Repeat word for word the lines from the top of the records through the line containing "color: #6d28d9 ->", and skip the pictures.
== Segment start ==
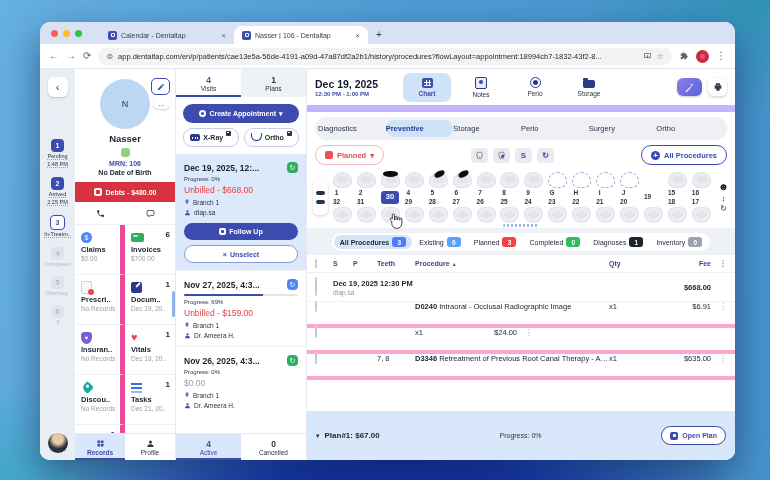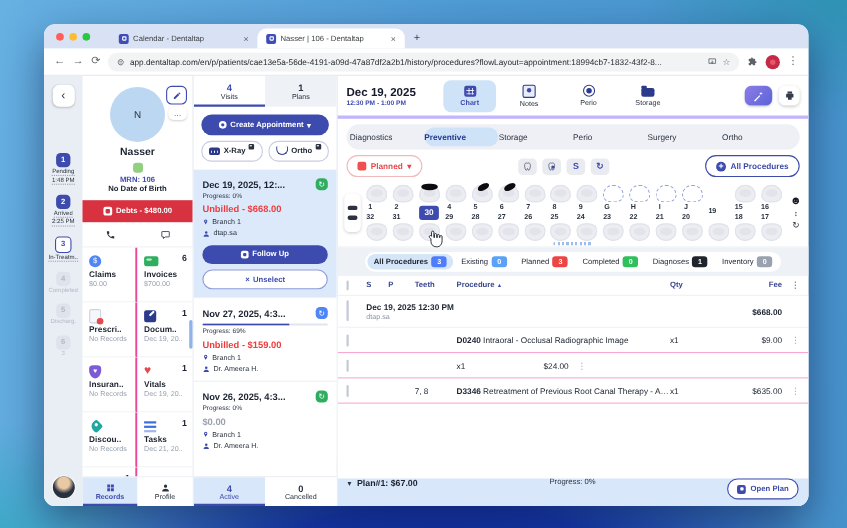"Dec 19, 2025" .mhead { border-bottom: 3px solid #c4b5fd -> 7px solid #c4b5fd }
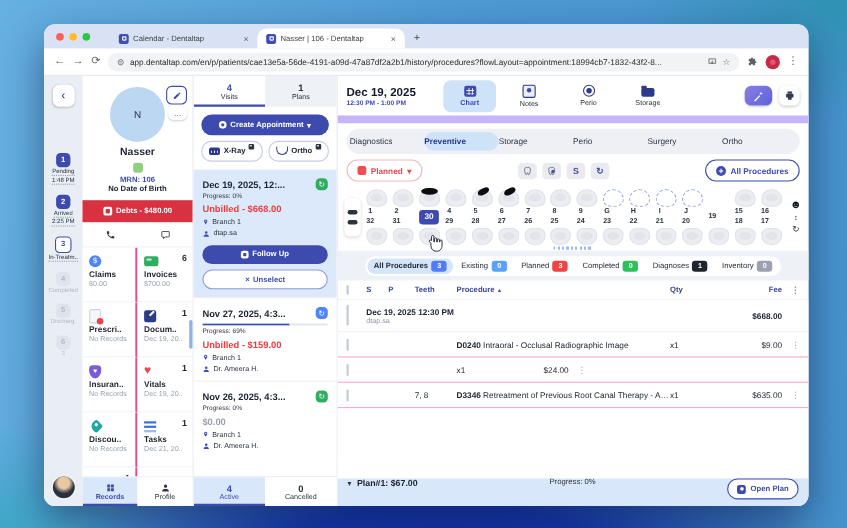"Unbilled - $668.00" .aamount { font-weight: bold -> normal }
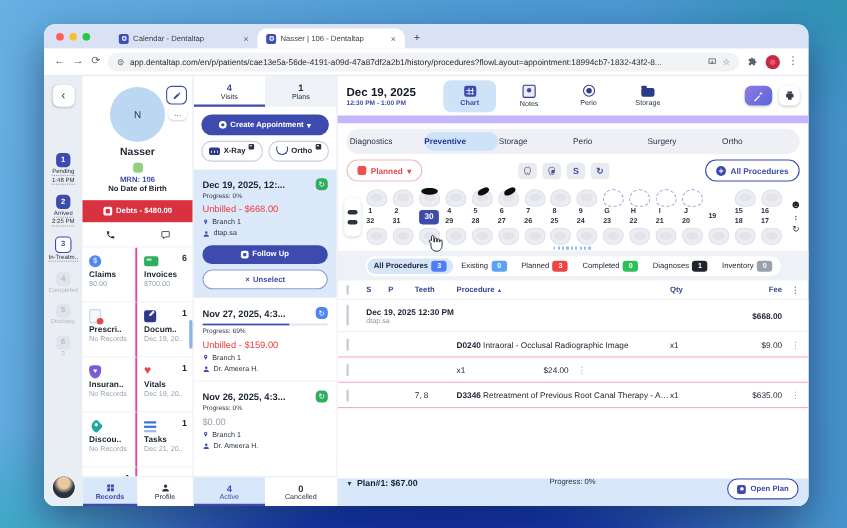"Claims" .pcard.lft { border-right: 2px solid #ec4899 -> 5px solid #ec4899 }
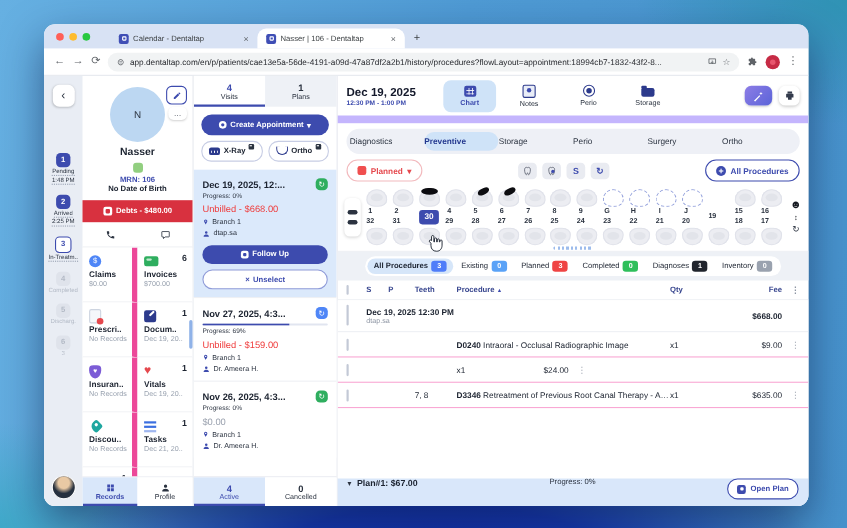"D0240 Intraoral - Occlusal Radiographic" .trow { align-items: center -> none; border-bottom: 1px solid #f9a8d4 -> 4px solid #f9a8d4 }
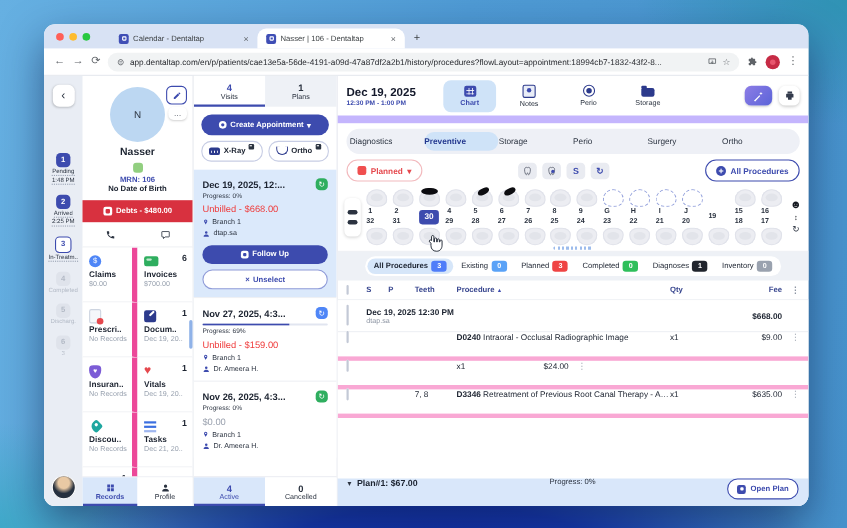"$9.00" span.w-fee { text: $9.00 -> $6.91 }
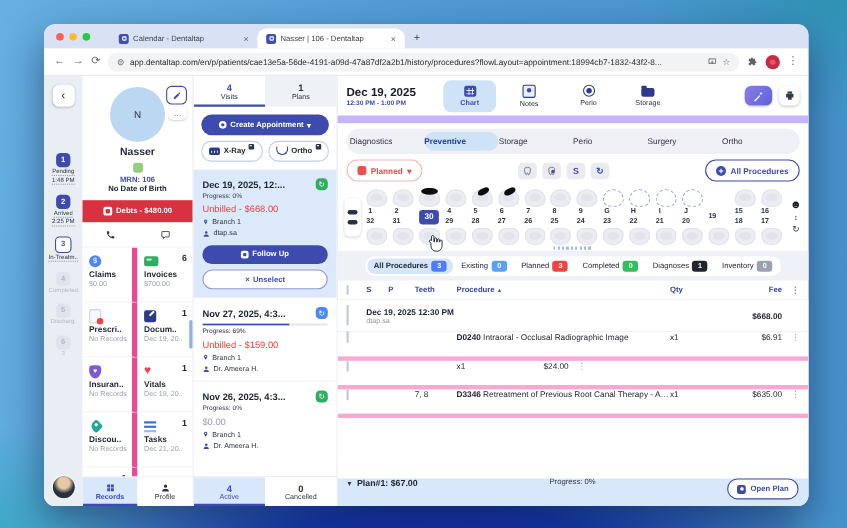"Plan#1: $67.00" .planbar { align-items: flex-start -> center; padding: 0 9px -> 12px 9px }
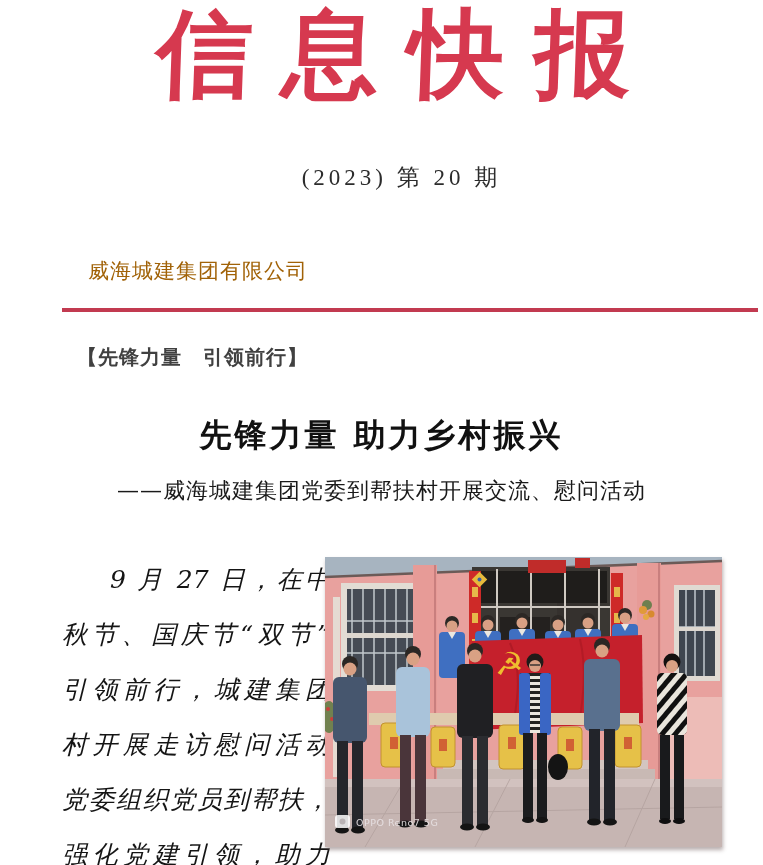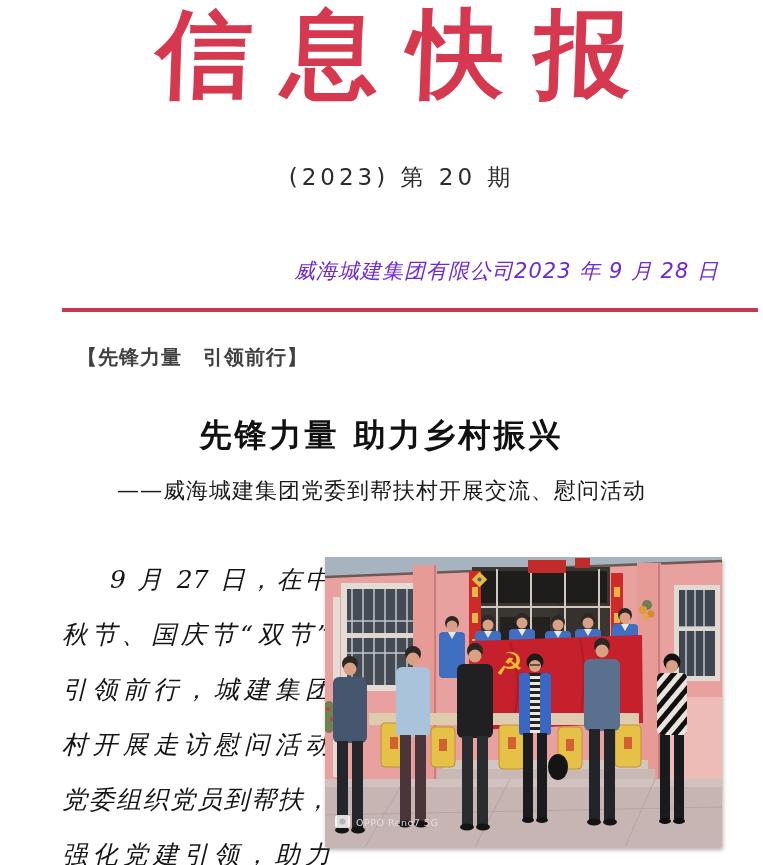"(2023) 第 20 期" .issue-line { font-family: none -> Liberation Serif, serif }
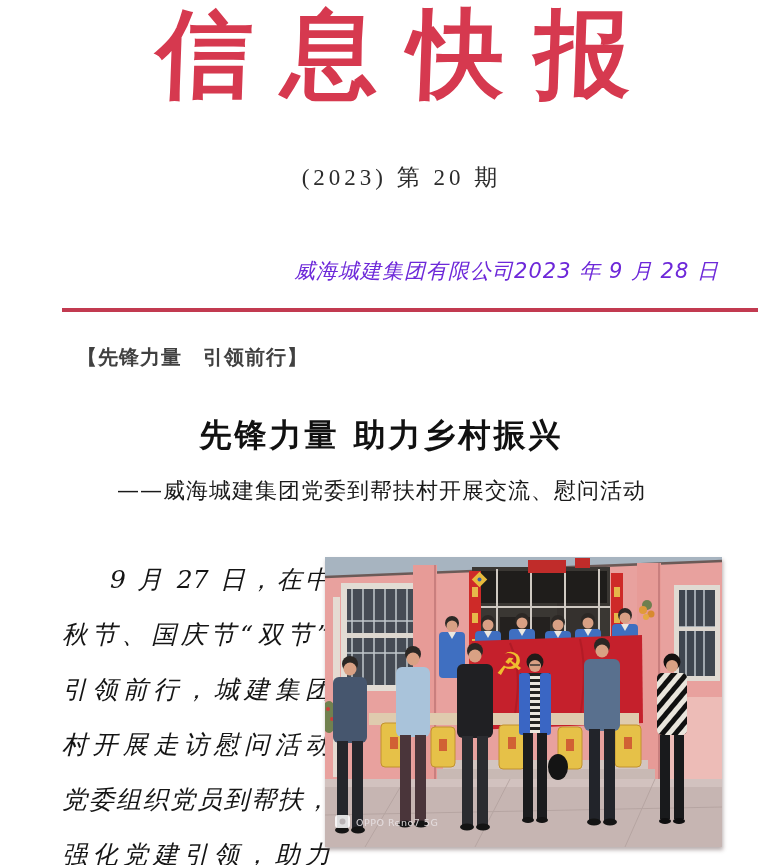"威海城建集团有限公司" .info-row { color: #6d28d9 -> #a16207; font-style: italic -> none; justify-content: flex-end -> space-between }
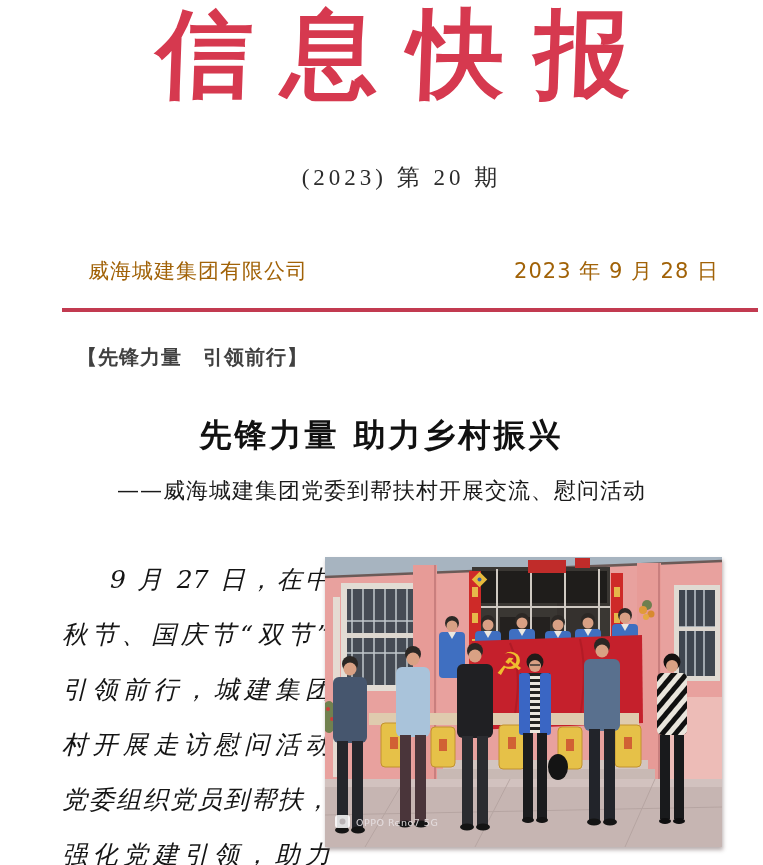"2023 年 9 月 28" span { html: <span>2023 年 9 月 28 日</span> -> none }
== Segment end ==
• Reply:
"Dec 19, 2025" .mhead { border-bottom: 3px solid #c4b5fd -> 7px solid #c4b5fd }
"Unbilled - $668.00" .aamount { font-weight: bold -> normal }
"Claims" .pcard.lft { border-right: 2px solid #ec4899 -> 5px solid #ec4899 }
"D0240 Intraoral - Occlusal Radiographic" .trow { align-items: center -> none; border-bottom: 1px solid #f9a8d4 -> 4px solid #f9a8d4 }
"$9.00" span.w-fee { text: $9.00 -> $6.91 }
"Plan#1: $67.00" .planbar { align-items: flex-start -> center; padding: 0 9px -> 12px 9px }
"(2023) 第 20 期" .issue-line { font-family: none -> Liberation Serif, serif }
"威海城建集团有限公司" .info-row { color: #6d28d9 -> #a16207; font-style: italic -> none; justify-content: flex-end -> space-between }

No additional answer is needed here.